Samstag, 04. November 2017

Belästigungs-Vorwürfe: Pilz nimmt Mandat nicht an

Der langjährige Grüne Abgeordnete und Listengründer Peter Pilz wird sein Nationratsmandat nicht annehmen. Das gab er am Samstagvormittag bei einer Pressekonferenz bekannt.

Peter Pilz soll angeblich vor seinem Rücktritt stehen. - Foto: APA (Fohringer)
Peter Pilz soll angeblich vor seinem Rücktritt stehen. - Foto: APA (Fohringer)

Für die APA war Pilz seit Freitag nicht erreichbar, um Samstagvormittag hat er nun eine Pressekonferenz gegeben. Die Einladung zur „persönlichen Erklärung” war im Zuge von Berichten von „Presse” und „Profil” Freitagabend erfolgt, wonach eine frühere Mitarbeiterin Pilz verbale und körperliche sexuelle Belästigungen vorwarf.

Angeblich sexueller Übergriff aus dem Jahr 2013 

Samstagfrüh berichtete nun die Wochenzeitung „Falter” von einem angeblichen sexuellen Übergriff durch Pilz aus dem Jahr 2013: Im Rahmen des Europäischen Forum Alpbach soll der Mandatar eine der Wochenzeitung namentlich bekannte Frau begrapscht haben. Dies führe nun zum Rücktritt des langjährigen Politikers, schreibt der „Falter”.

„Ich habe in der Politik und im Parlament immer klare Maßstäbe gesetzt und diese gelten selbstverständlich auch für mich”, zitiert die Wochenzeitung Pilz. Er erbat sich demnach aber noch Bedenkzeit, um die Sache mit seinen Weggefährten zu besprechen.

Seine Hände seien überall gewesen

Die junge Frau behauptet laut „Falter”, dass sich Pilz ihr in Alpbach betrunken genähert habe. „(...) seine Hände waren überall! Zuerst umklammerte er meinen Arm, mit der anderen Hand war er meinem Hals und dann an meinem Busen und Rücken. Auch sein Gesicht war viel zu nahe an mir. Das ging alles ziemlich schnell”, zitiert die Wochenzeitung die EVP-Mitarbeiterin.

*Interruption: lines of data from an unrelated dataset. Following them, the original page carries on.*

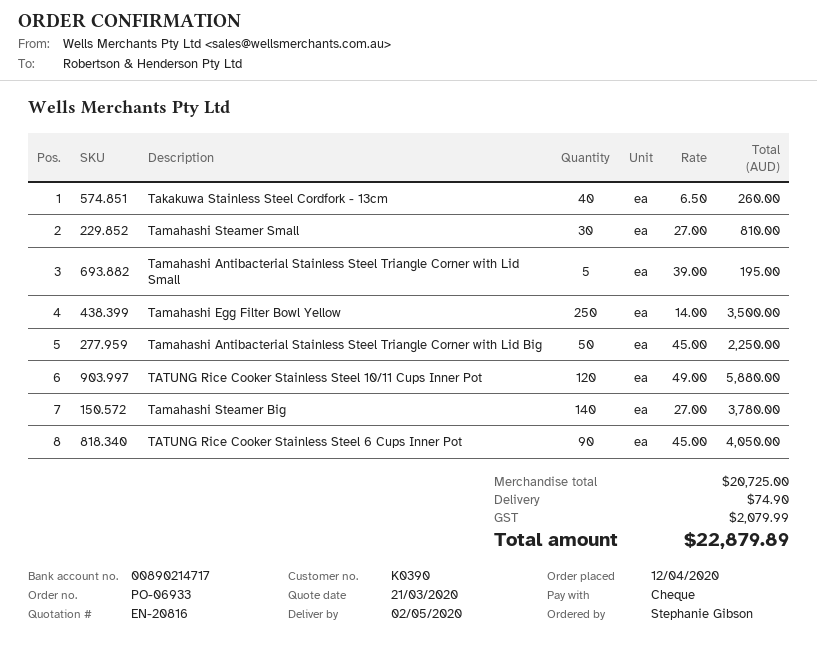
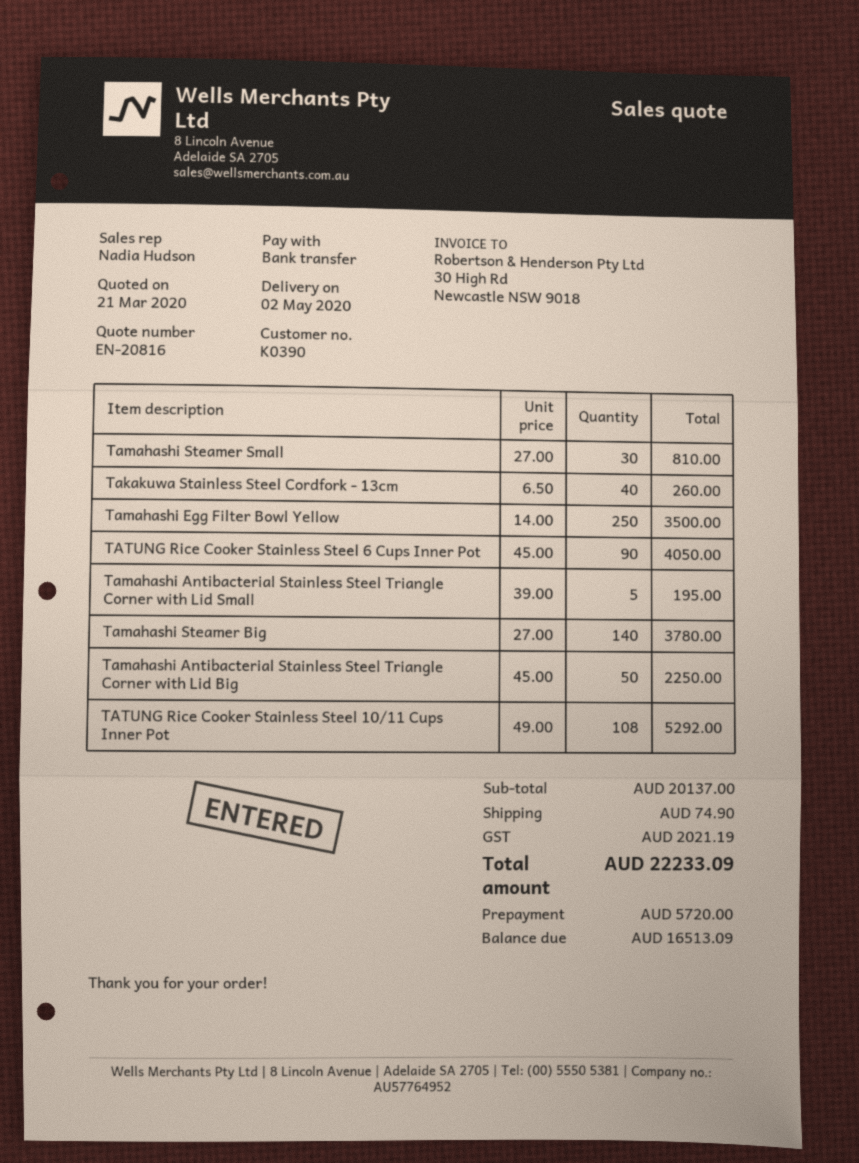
payment method: cheque -> bank transfer
TATUNG Rice Cooker Stainless Steel 10/11 Cups Inner Pot: 120 x 49.00 = 5880.00 -> 108 x 49.00 = 5292.00
subtotal: 20725.00 -> 20137.00
tax: 2079.99 -> 2021.19
total: 22879.89 -> 22233.09

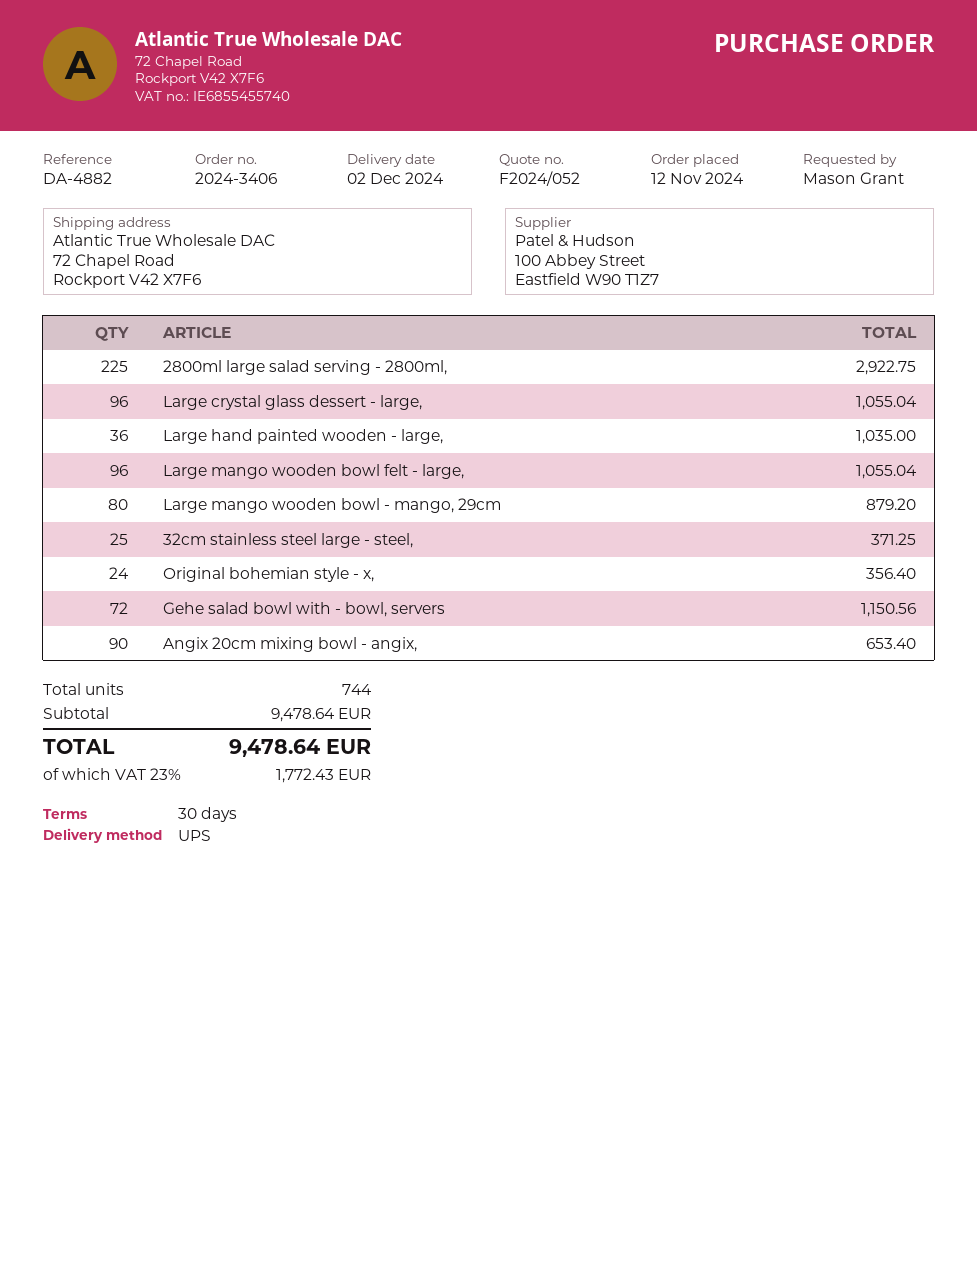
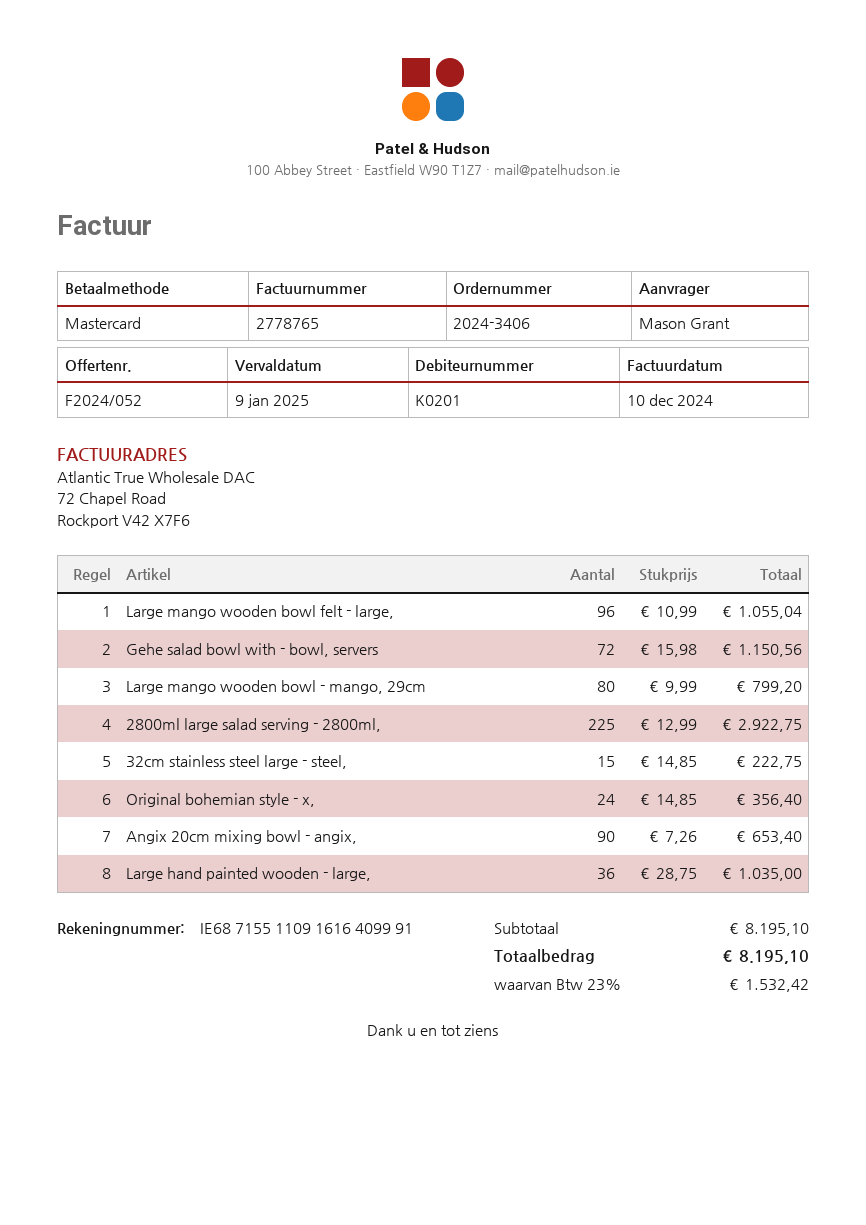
Large crystal glass dessert - large,: 96 for 1055.04 -> none
Large mango wooden bowl - mango, 29cm: 80 for 879.20 -> 80 for 799.20
32cm stainless steel large - steel,: 25 for 371.25 -> 15 for 222.75
subtotal: 9478.64 -> 8195.10
tax: 23% = 1772.43 -> 23% = 1532.42
total: 9478.64 -> 8195.10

„Ich konnte mich nicht bewegen, nicht atmen, geschweige denn wehren. Ich rechne ja nicht damit, dass ich in einer gemütlichen Runde am EFA plötzlich aggressiv begrapscht werde.” Für den Vorfall gebe es auch Zeugen.

Pilz kann sich daran laut eigenen Angaben nicht erinnern. „Ich kann dazu nichts mehr sagen. Es tut mir leid. Aber wenn es 2 Zeugen dafür gibt, werde ich zurücktreten. Ich habe hohe Maßstäbe und diese gelten auch für mich.”

Zukunft der Liste Pilz ungewiss

Wie es nun mit seiner Liste Pilz weitergeht, ist unklar. Nach seinem Zerwürfnis mit den Grünen hatte Pilz eine eigene Partei gegründet - während die Grünen bei der Wahl Mitte Oktober aus dem Nationalrat flogen, schaffte Pilz den Einzug.

Die Vorwürfe der sexuellen Belästigung seiner Mitarbeiterin waren innerhalb der Grünen bekannt und dürften mit ein Grund gewesen sein, dass Pilz bei der Kandidatur für den vierten Listenplatz leer ausging, wird in der Partei erzählt. Dass die Vorwürfe nicht öffentlich gemacht wurden, liege am Wunsch der Betroffenen nach Verschwiegenheit, hieß es bei den Grünen.